=== Exercise brief ===
Could you count how many lines of the data include "events" and answer with the number only?

=== Supplied material ===

+---+

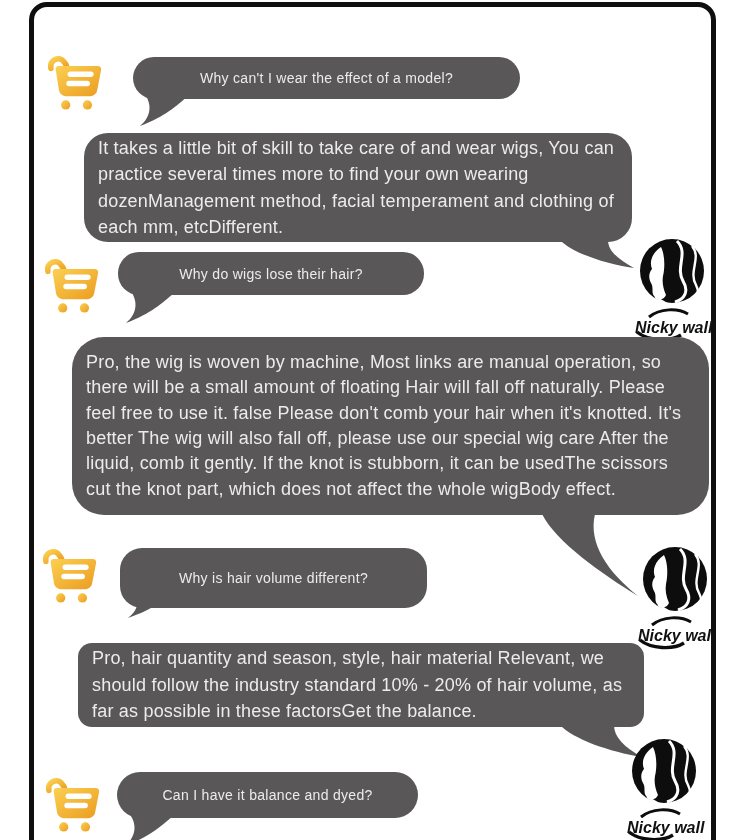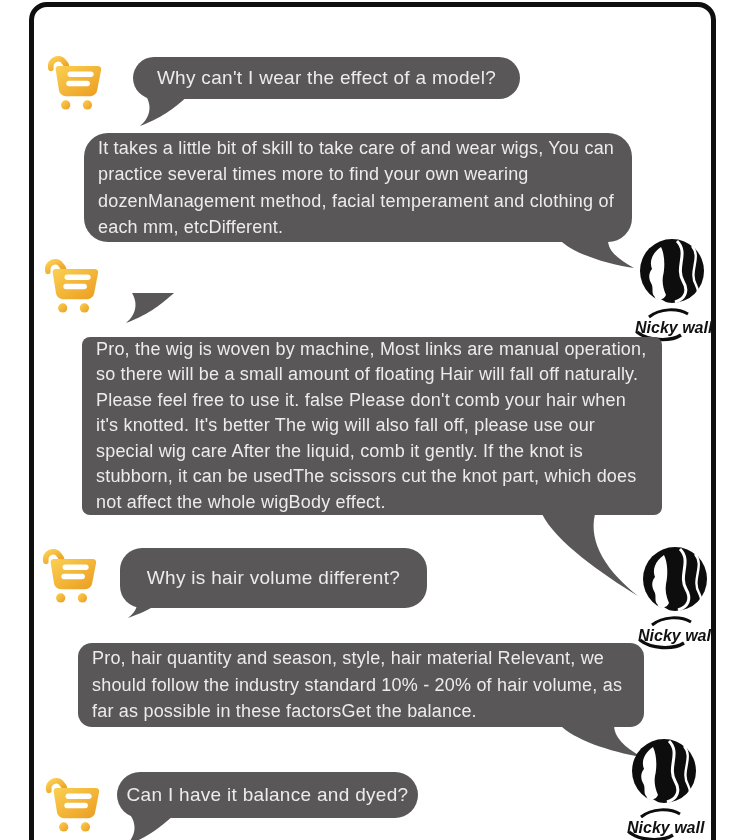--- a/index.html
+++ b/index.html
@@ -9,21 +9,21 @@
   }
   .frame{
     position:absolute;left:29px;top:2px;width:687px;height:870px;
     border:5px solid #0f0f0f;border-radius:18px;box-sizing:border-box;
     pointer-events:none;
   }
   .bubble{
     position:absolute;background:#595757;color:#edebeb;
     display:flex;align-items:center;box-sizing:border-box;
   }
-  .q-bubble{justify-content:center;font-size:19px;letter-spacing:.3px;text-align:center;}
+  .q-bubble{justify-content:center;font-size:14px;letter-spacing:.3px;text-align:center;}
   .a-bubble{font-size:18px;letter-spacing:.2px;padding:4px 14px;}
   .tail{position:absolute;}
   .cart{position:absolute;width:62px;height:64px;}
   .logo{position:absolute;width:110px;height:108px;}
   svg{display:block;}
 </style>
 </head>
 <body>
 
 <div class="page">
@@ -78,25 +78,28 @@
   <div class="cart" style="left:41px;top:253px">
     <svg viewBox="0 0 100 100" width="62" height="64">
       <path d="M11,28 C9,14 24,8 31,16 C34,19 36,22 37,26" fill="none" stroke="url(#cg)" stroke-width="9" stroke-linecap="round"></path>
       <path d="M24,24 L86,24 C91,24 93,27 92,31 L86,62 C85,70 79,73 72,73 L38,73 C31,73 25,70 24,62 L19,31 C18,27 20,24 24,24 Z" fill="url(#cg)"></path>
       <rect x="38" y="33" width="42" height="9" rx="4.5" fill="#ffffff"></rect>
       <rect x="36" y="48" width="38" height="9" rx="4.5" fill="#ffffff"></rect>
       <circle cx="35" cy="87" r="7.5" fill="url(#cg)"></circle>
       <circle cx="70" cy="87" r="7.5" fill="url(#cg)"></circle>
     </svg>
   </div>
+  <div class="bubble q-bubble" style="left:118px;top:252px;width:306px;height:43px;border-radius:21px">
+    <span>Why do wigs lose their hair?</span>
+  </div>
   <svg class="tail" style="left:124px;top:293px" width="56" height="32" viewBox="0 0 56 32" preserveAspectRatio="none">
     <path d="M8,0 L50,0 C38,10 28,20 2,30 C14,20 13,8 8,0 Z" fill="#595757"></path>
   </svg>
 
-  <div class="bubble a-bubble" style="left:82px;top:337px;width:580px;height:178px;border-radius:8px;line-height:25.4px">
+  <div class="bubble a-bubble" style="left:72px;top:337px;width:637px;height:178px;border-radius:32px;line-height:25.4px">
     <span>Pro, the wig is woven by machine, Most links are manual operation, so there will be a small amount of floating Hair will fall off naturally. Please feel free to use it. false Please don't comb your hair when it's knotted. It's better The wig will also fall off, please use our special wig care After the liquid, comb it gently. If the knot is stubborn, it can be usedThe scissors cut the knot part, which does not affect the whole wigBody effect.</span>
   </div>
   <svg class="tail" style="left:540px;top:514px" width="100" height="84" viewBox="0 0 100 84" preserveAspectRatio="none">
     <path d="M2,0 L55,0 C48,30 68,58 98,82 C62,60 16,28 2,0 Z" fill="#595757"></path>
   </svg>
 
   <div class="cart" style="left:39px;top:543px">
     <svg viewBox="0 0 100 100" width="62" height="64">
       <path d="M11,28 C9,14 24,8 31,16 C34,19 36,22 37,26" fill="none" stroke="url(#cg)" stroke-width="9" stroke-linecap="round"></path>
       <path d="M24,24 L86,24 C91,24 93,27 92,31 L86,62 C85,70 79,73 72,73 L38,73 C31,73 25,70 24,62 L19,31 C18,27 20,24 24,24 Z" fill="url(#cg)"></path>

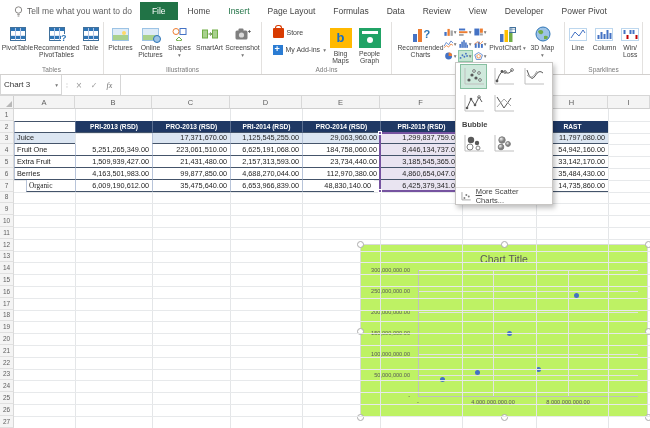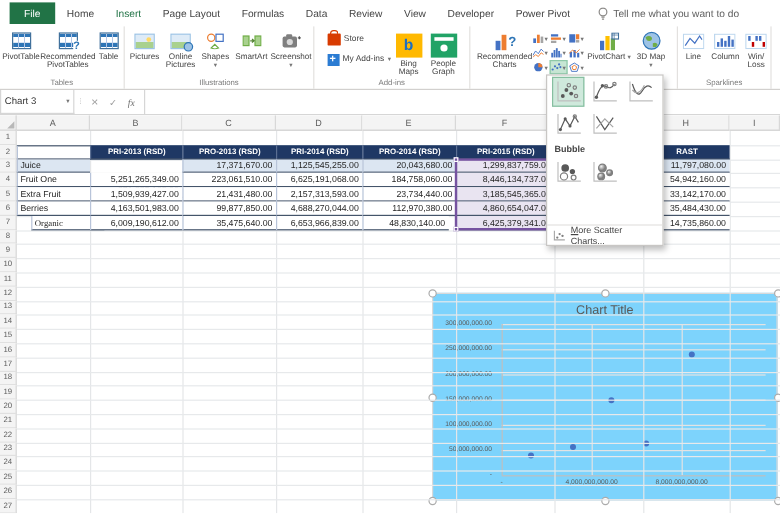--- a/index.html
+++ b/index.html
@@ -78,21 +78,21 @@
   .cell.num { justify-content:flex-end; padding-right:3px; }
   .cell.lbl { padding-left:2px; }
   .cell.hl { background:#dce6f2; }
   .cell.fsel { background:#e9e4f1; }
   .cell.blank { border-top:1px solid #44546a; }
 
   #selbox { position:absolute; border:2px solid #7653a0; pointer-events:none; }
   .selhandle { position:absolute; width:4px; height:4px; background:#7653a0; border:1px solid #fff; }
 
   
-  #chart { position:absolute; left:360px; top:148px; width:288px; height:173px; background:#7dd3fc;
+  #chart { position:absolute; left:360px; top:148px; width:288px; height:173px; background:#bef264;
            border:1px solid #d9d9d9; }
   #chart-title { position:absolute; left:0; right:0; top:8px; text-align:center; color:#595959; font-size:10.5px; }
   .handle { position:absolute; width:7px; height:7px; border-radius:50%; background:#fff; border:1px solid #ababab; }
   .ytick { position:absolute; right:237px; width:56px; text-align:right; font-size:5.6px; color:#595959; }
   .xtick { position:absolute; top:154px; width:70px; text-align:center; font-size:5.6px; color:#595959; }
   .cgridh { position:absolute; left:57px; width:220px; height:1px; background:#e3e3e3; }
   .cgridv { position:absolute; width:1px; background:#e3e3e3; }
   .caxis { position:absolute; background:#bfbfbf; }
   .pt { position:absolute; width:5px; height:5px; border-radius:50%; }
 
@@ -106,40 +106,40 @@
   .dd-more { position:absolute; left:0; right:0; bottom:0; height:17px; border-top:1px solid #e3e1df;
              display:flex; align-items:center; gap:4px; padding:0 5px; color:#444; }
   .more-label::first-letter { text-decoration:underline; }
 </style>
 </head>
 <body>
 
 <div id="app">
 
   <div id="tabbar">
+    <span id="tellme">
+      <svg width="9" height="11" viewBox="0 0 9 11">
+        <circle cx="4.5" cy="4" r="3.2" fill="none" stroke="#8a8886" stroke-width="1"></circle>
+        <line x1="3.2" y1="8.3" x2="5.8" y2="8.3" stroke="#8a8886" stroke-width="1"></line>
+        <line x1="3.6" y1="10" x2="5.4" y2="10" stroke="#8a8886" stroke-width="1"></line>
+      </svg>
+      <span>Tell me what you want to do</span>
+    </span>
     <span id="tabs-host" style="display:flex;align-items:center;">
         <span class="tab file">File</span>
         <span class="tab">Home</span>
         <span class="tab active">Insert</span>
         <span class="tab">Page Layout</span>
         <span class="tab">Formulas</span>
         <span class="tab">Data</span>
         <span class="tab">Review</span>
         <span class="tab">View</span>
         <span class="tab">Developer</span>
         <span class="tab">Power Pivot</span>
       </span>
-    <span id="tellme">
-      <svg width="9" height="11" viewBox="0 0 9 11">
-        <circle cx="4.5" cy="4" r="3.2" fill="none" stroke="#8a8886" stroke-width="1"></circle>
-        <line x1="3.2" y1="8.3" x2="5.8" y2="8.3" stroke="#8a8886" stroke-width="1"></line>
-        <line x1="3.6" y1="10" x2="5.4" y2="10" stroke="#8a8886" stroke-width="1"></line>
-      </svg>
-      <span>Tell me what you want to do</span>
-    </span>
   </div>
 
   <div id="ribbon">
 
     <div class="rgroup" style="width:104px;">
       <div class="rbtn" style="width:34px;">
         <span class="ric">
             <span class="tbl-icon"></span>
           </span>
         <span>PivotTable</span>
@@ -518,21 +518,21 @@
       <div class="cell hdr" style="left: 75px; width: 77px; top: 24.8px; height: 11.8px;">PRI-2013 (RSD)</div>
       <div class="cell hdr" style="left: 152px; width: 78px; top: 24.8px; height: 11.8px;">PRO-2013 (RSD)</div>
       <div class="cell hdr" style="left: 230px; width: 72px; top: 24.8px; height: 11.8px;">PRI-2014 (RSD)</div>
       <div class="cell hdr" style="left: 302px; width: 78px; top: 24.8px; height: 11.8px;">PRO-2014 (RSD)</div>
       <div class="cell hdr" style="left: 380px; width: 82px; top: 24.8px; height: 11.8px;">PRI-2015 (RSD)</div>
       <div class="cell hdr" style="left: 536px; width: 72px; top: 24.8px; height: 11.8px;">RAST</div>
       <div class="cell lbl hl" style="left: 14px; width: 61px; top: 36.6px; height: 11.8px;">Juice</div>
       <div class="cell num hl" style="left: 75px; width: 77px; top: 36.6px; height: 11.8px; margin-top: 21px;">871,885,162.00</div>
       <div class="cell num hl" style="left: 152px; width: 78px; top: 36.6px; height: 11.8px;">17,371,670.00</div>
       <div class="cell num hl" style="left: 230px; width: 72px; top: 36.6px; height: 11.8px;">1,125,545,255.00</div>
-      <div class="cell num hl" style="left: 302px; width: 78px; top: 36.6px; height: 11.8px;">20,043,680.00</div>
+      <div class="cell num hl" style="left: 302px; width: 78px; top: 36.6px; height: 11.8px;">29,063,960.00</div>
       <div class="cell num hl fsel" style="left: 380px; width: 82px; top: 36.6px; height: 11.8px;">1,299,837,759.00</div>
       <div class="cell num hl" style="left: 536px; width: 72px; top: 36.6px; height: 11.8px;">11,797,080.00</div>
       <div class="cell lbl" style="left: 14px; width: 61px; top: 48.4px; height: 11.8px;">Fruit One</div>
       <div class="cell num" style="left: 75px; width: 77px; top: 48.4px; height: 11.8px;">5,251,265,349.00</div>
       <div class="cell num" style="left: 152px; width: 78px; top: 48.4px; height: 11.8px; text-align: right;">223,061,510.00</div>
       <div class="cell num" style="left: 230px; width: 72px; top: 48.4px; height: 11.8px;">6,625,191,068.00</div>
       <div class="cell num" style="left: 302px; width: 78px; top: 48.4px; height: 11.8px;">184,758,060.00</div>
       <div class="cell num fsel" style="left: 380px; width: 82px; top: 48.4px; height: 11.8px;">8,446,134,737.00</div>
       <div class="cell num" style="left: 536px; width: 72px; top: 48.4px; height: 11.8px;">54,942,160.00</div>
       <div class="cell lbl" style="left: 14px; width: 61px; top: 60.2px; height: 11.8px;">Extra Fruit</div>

+---+

=== Answer area ===
2